ATDTDA (2): 36-41

Paul Nightingale isread at btopenworld.com
Sun Feb 11 10:13:43 CST 2007


Ch5 continues the transitional phase away from the Chums of Chance,
(re)introducing Lew Basnight, who immediately announces he has never heard
of the Chums (36). Lindsay asks: "What could you've been reading as a
youth?" What, indeed, given that, as a youth, Lew couldn't have been reading
the adventures of these Chums. Or could he?
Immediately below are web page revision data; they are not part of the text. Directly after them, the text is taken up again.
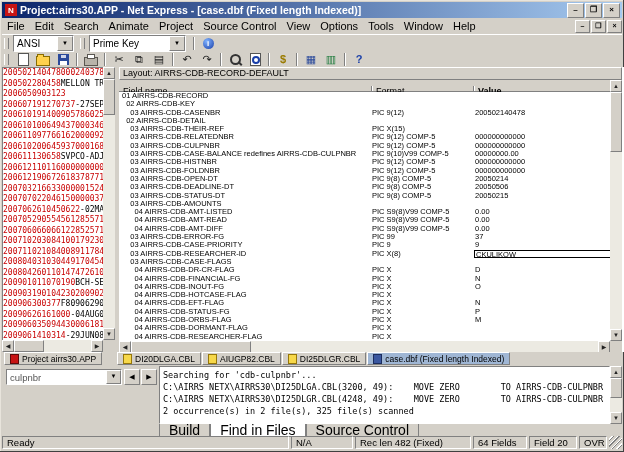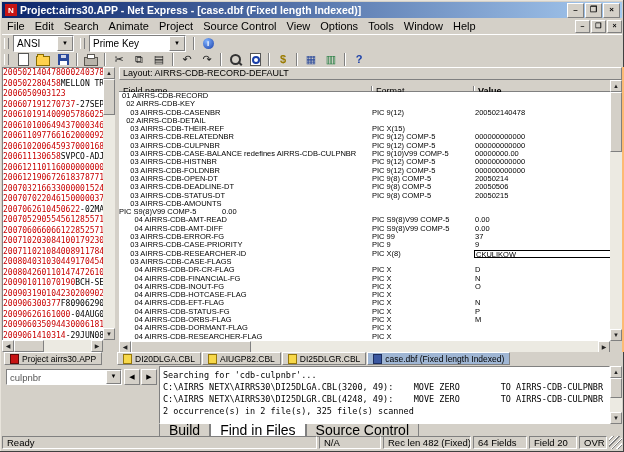--- a/index.html
+++ b/index.html
@@ -49,21 +49,21 @@
   [data-name="find-icon"]{width:7px;height:7px;border:2px solid #333;border-radius:50%;display:block;position:relative;}
   [data-name="find-icon"]::after{content:"";position:absolute;width:2px;height:5px;background:#333;transform:rotate(-45deg);left:7px;top:5px;}
   [data-name="find-in-files-icon"]{width:9px;height:11px;background:#fff;border:1px solid #555;display:block;position:relative;}
   [data-name="find-in-files-icon"]::after{content:"";position:absolute;width:4px;height:4px;border:2px solid #1a3fa8;border-radius:50%;left:1px;top:2px;}
   [data-name="dollar-icon"]{color:#9a7b00;font-weight:bold;}
   [data-name="grid-blue-icon"]{color:#2b4a9b;}
   [data-name="grid-green-icon"]{color:#1b7a3a;}
   [data-name="help-pointer-icon"]{color:#1a3fa8;font-weight:bold;}
 
   
-  #main{position:absolute;left:2px;top:67px;width:622px;height:285px;background:#fdba74;}
+  #main{position:absolute;left:2px;top:67px;width:622px;height:285px;background:#ffffff;}
   #records{position:absolute;left:0;top:0;width:101px;height:273px;background:#fff;overflow:hidden;
     border-left:1px solid #808080;border-top:1px solid #808080;box-sizing:border-box;}
   .rec-row{height:10.5px;line-height:10.5px;font-family:"DejaVu Sans Mono",monospace;font-size:8px;
     white-space:pre;overflow:hidden;}
   .rec-num{color:#c80000;}
   .rec-text{color:#000;}
 
   
   .sb-v{position:absolute;width:12px;background:#eceae2;}
   .sb-h{position:absolute;height:12px;background:#eceae2;}
@@ -120,21 +120,21 @@
   #output-tabs{position:absolute;left:157px;top:0;display:flex;}
   .otab{height:12px;line-height:12px;padding:0 9px;background:#d4d0c8;border:1px solid #808080;border-top:none;font-size:14px;white-space:nowrap;}
   .otab.active{background:#fff;}
 
   
   #statusbar{position:absolute;left:2px;bottom:2px;right:2px;height:15px;display:flex;gap:2px;padding-top:1px;box-sizing:border-box;}
   .st{border:1px solid;border-color:#808080 #fff #fff #808080;padding:0 4px;height:13px;line-height:12px;font-size:9.5px;
     white-space:nowrap;overflow:hidden;box-sizing:border-box;}
   #st-ready{flex:1;}
   #st-na{width:62px;}
-  #st-reclen{width:88px;}
+  #st-reclen{width:116px;}
   #st-fields{width:54px;}
   #st-field{width:48px;}
   #st-ovr{width:28px;text-align:center;}
   #resize-grip{width:13px;height:13px;background:repeating-linear-gradient(135deg,#d4d0c8 0 2px,#fff 2px 3px,#808080 3px 4px);}
 </style>
 </head>
 <body>
 
 <div id="app" data-name="netexpress-window">
 
@@ -299,21 +299,21 @@
           <div class="f-row" data-name="field-row"><span class="fn" data-name="field-name">    03 AIRRS-CDB-THEIR-REF</span><span class="ff" data-name="field-format">PIC X(15)</span></div>
           <div class="f-row" data-name="field-row"><span class="fn" data-name="field-name">    03 AIRRS-CDB-RELATEDNBR</span><span class="ff" data-name="field-format">PIC 9(12) COMP-5</span><span class="fv" data-name="field-value">000000000000</span></div>
           <div class="f-row" data-name="field-row"><span class="fn" data-name="field-name">    03 AIRRS-CDB-CULPNBR</span><span class="ff" data-name="field-format">PIC 9(12) COMP-5</span><span class="fv" data-name="field-value">000000000000</span></div>
           <div class="f-row" data-name="field-row"><span class="fn" data-name="field-name">    03 AIRRS-CDB-CASE-BALANCE redefines AIRRS-CDB-CULPNBR</span><span class="ff" data-name="field-format">PIC 9(10)V99 COMP-5</span><span class="fv" data-name="field-value">00000000.00</span></div>
           <div class="f-row" data-name="field-row"><span class="fn" data-name="field-name">    03 AIRRS-CDB-HISTNBR</span><span class="ff" data-name="field-format">PIC 9(12) COMP-5</span><span class="fv" data-name="field-value">000000000000</span></div>
           <div class="f-row" data-name="field-row"><span class="fn" data-name="field-name">    03 AIRRS-CDB-FOLDNBR</span><span class="ff" data-name="field-format">PIC 9(12) COMP-5</span><span class="fv" data-name="field-value">000000000000</span></div>
           <div class="f-row" data-name="field-row"><span class="fn" data-name="field-name">    03 AIRRS-CDB-OPEN-DT</span><span class="ff" data-name="field-format">PIC 9(8) COMP-5</span><span class="fv" data-name="field-value">20050214</span></div>
           <div class="f-row" data-name="field-row"><span class="fn" data-name="field-name">    03 AIRRS-CDB-DEADLINE-DT</span><span class="ff" data-name="field-format">PIC 9(8) COMP-5</span><span class="fv" data-name="field-value">20050506</span></div>
           <div class="f-row" data-name="field-row"><span class="fn" data-name="field-name">    03 AIRRS-CDB-STATUS-DT</span><span class="ff" data-name="field-format">PIC 9(8) COMP-5</span><span class="fv" data-name="field-value">20050215</span></div>
           <div class="f-row" data-name="field-row"><span class="fn" data-name="field-name">    03 AIRRS-CDB-AMOUNTS</span><span class="ff" data-name="field-format"></span><span class="fv" data-name="field-value"></span></div>
-          <div class="f-row" data-name="field-row"><span class="ff" data-name="field-format">PIC S9(8)V99 COMP-5</span><span class="fv" data-name="field-value">0.00</span></div>
+          <div class="f-row" data-name="field-row"><span class="fn" data-name="field-name">      04 AIRRS-CDB-AMT-LISTED</span><span class="ff" data-name="field-format">PIC S9(8)V99 COMP-5</span><span class="fv" data-name="field-value">0.00</span></div>
           <div class="f-row" data-name="field-row"><span class="fn" data-name="field-name">      04 AIRRS-CDB-AMT-READ</span><span class="ff" data-name="field-format">PIC S9(8)V99 COMP-5</span><span class="fv" data-name="field-value">0.00</span></div>
           <div class="f-row" data-name="field-row"><span class="fn" data-name="field-name">      04 AIRRS-CDB-AMT-DIFF</span><span class="ff" data-name="field-format">PIC S9(8)V99 COMP-5</span><span class="fv" data-name="field-value">0.00</span></div>
           <div class="f-row" data-name="field-row"><span class="fn" data-name="field-name">    03 AIRRS-CDB-ERROR-FG</span><span class="ff" data-name="field-format">PIC 99</span><span class="fv" data-name="field-value">37</span></div>
           <div class="f-row" data-name="field-row"><span class="fn" data-name="field-name">    03 AIRRS-CDB-CASE-PRIORITY</span><span class="ff" data-name="field-format">PIC 9</span><span class="fv" data-name="field-value">9</span></div>
           <div class="f-row sel" data-name="field-row"><span class="fn" data-name="field-name">    03 AIRRS-CDB-RESEARCHER-ID</span><span class="ff" data-name="field-format">PIC X(8)</span><span class="fv" data-name="field-value-editor">CKULIKOW</span></div>
           <div class="f-row" data-name="field-row"><span class="fn" data-name="field-name">    03 AIRRS-CDB-CASE-FLAGS</span><span class="ff" data-name="field-format"></span><span class="fv" data-name="field-value"></span></div>
           <div class="f-row" data-name="field-row"><span class="fn" data-name="field-name">      04 AIRRS-CDB-DR-CR-FLAG</span><span class="ff" data-name="field-format">PIC X</span><span class="fv" data-name="field-value">D</span></div>
           <div class="f-row" data-name="field-row"><span class="fn" data-name="field-name">      04 AIRRS-CDB-FINANCIAL-FG</span><span class="ff" data-name="field-format">PIC X</span><span class="fv" data-name="field-value">N</span></div>
           <div class="f-row" data-name="field-row"><span class="fn" data-name="field-name">      04 AIRRS-CDB-INOUT-FG</span><span class="ff" data-name="field-format">PIC X</span><span class="fv" data-name="field-value">O</span></div>
           <div class="f-row" data-name="field-row"><span class="fn" data-name="field-name">      04 AIRRS-CDB-HOTCASE-FLAG</span><span class="ff" data-name="field-format">PIC X</span><span class="fv" data-name="field-value"></span></div>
The new chapter begins by juxtaposing the fictional to the non-fictional,
and Lew's back-story, as noted, is Kafkaesque. In particular, the passage
(38-39) in which Lew struggles to identify the Chicago he currently inhabits
is expressionistic. The writing, it seems, in order to speak of that which
cannot be spoken, has to employ the fictional. Without wandering too far
from the schedule, one might note that Lew will, in the rest of the novel,
inhabit different fictional worlds.

Lew's past, and the "sin he was supposed once to have committed" have been
fictionalised: 37 begins with Randolph's comment that "the longer a fellow's
name has been in the magazines, the harder it is to tell fiction from
non-fiction", and then proceeds to Lew's representation, in the press. The
"close business associate" Wensleydale insists he has destroyed his name, by
which he means reputation (37-38); and then Troth--like Merle, Lew has a
broken marriage in his past--refers to the unspeakable nature of the crime
(38). Various experts try to explain, contradicting each other (37, and then
Drave on 39). 

Hence, the description of Chicago (38) has been filtered through Lew's
consciousness: "As he began again to walk, the first thing he noticed," etc.
And then: "Not for the first time he experienced a kind of waking swoon,
which not so much propelled as allowed him entry into an urban setting, like
the world he had left but differing in particulars which were not slow to
reveal themselves."

If Lew's back-story recalls that of Merle, his experiences here also recall
Scarsdale Vibe's description of "the world ... 'as we know it'" (34). At the
Esthonia Hotel Lew is worried that he cannot pay is way; it doesn't seem to
matter. When he says he cannot tip Hershel, he is introduced to the
"[r]everse tip" (40). The reference to religion breaks the link between sin
and penance as a form of payment (41).